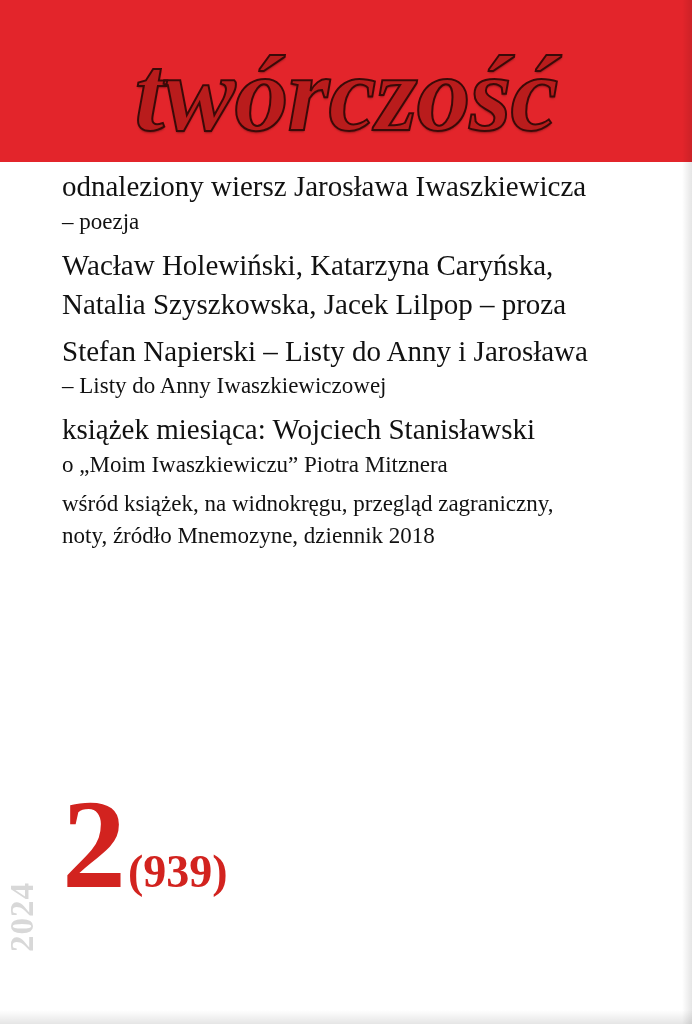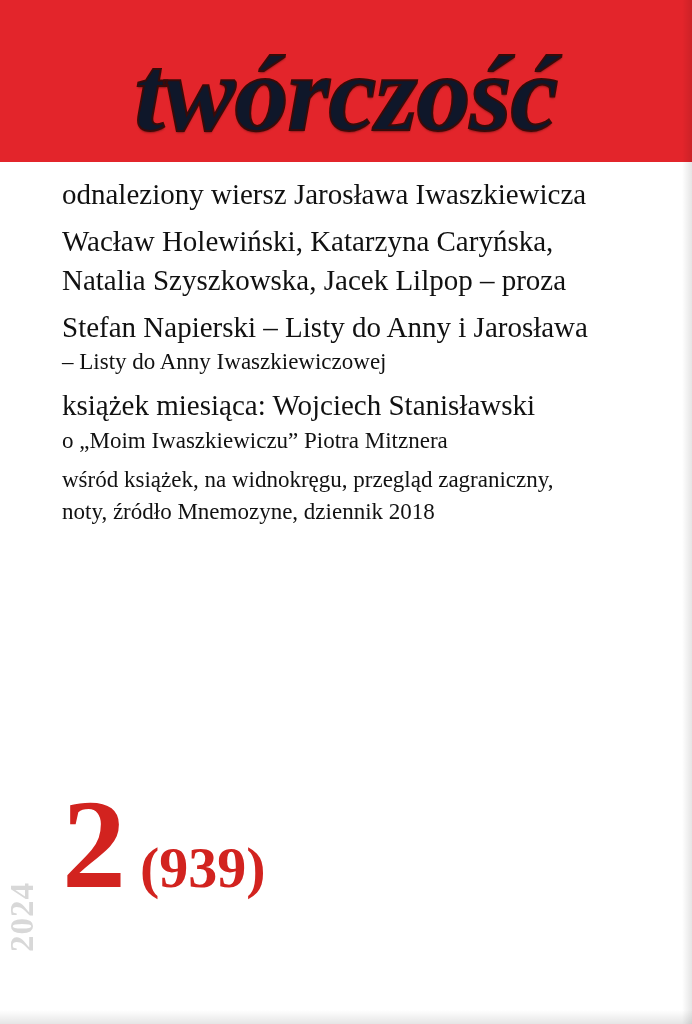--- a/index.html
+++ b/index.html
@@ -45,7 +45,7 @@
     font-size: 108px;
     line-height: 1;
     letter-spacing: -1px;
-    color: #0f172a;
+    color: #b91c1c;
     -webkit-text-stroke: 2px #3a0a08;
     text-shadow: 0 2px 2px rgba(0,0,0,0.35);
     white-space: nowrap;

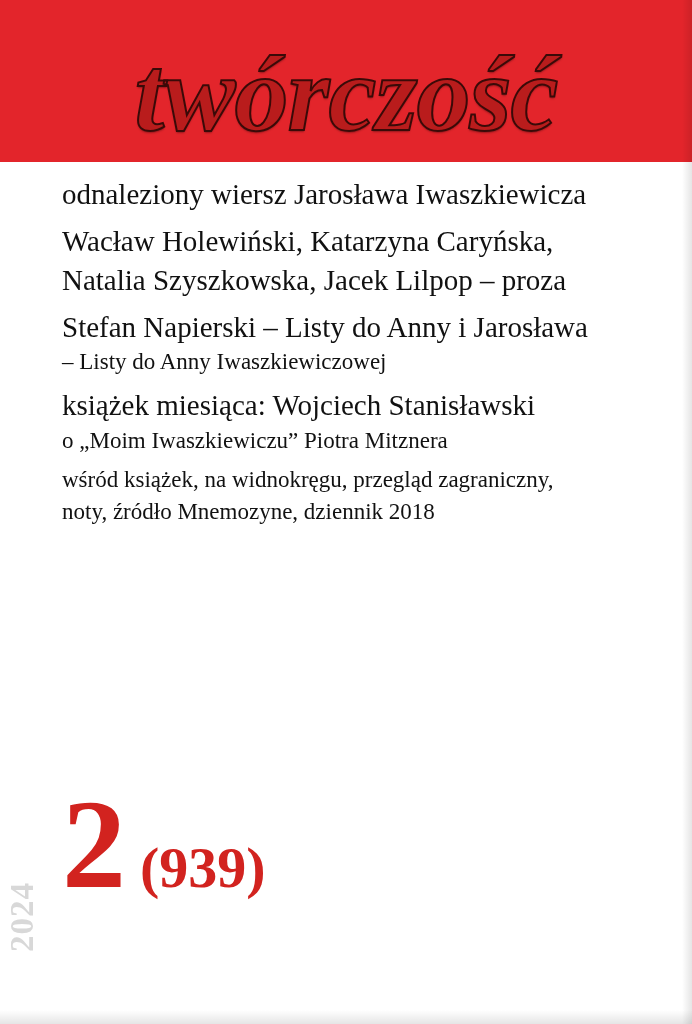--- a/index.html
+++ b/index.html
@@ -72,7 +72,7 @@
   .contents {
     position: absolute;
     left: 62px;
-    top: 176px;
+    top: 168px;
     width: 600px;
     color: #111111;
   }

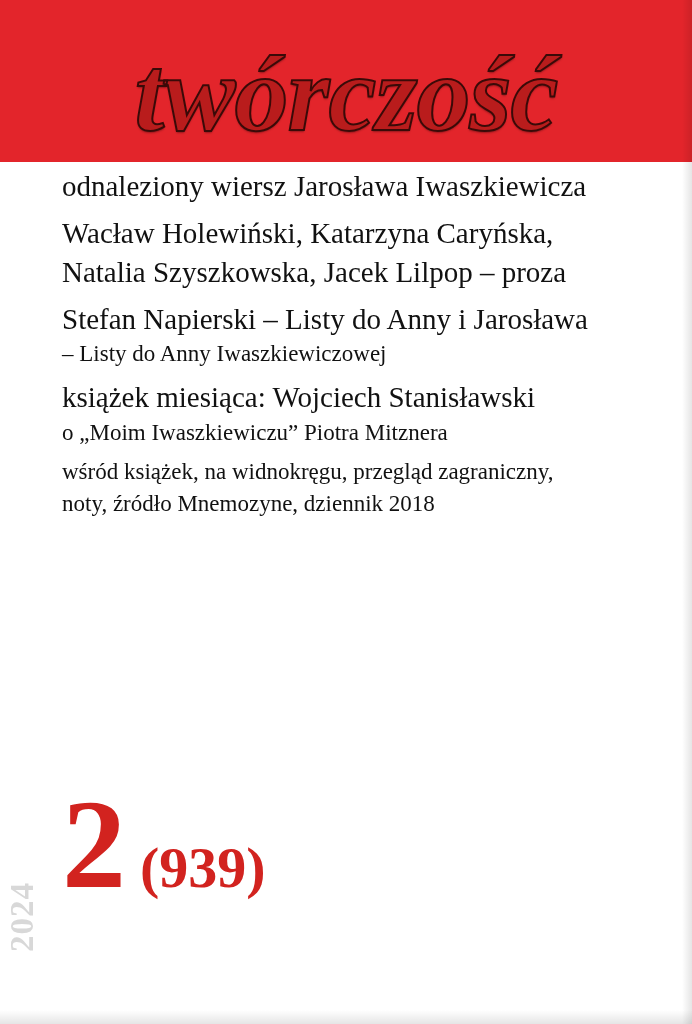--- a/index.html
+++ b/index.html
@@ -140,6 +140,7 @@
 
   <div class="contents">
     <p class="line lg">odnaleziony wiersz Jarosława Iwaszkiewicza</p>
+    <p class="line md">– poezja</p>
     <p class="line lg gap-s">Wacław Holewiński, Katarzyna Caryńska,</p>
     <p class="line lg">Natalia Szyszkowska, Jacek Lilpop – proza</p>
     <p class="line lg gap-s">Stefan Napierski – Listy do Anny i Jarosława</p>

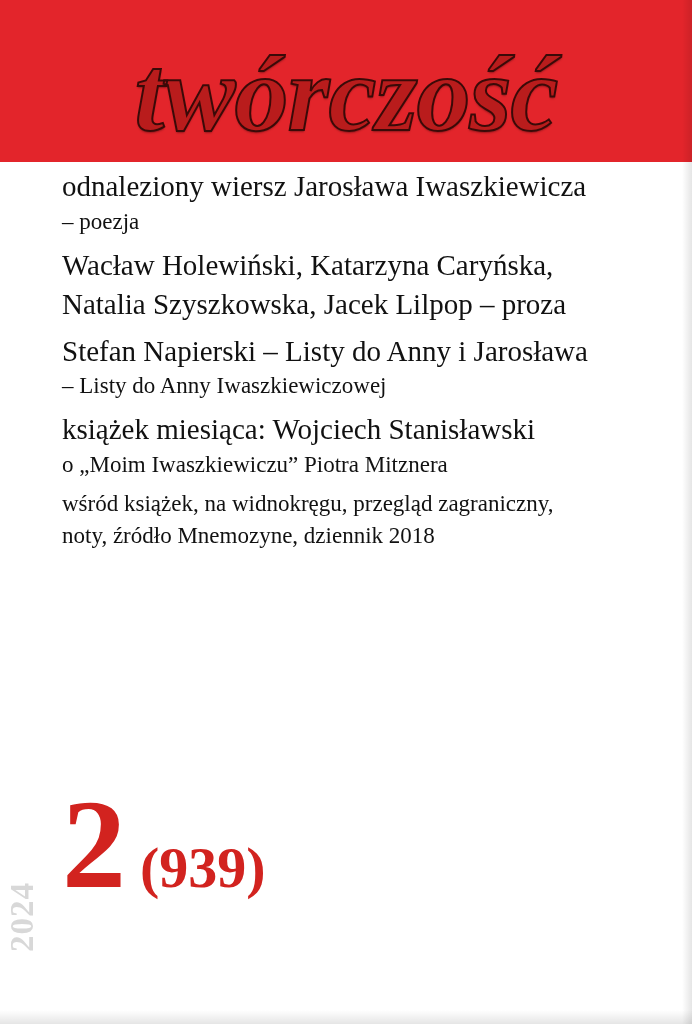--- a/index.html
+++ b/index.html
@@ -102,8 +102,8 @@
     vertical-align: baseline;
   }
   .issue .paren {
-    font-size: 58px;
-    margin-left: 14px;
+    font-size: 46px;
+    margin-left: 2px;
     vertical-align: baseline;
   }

§ YOUR GOAL
Each entry needs to be returned verbatim, with its pictures left out.

§ ANSWER AREA
--- a/index.html
+++ b/index.html
@@ -45,7 +45,7 @@
     font-size: 108px;
     line-height: 1;
     letter-spacing: -1px;
-    color: #0f172a;
+    color: #b91c1c;
     -webkit-text-stroke: 2px #3a0a08;
     text-shadow: 0 2px 2px rgba(0,0,0,0.35);
     white-space: nowrap;

--- a/index.html
+++ b/index.html
@@ -72,7 +72,7 @@
   .contents {
     position: absolute;
     left: 62px;
-    top: 176px;
+    top: 168px;
     width: 600px;
     color: #111111;
   }

--- a/index.html
+++ b/index.html
@@ -140,6 +140,7 @@
 
   <div class="contents">
     <p class="line lg">odnaleziony wiersz Jarosława Iwaszkiewicza</p>
+    <p class="line md">– poezja</p>
     <p class="line lg gap-s">Wacław Holewiński, Katarzyna Caryńska,</p>
     <p class="line lg">Natalia Szyszkowska, Jacek Lilpop – proza</p>
     <p class="line lg gap-s">Stefan Napierski – Listy do Anny i Jarosława</p>

--- a/index.html
+++ b/index.html
@@ -102,8 +102,8 @@
     vertical-align: baseline;
   }
   .issue .paren {
-    font-size: 58px;
-    margin-left: 14px;
+    font-size: 46px;
+    margin-left: 2px;
     vertical-align: baseline;
   }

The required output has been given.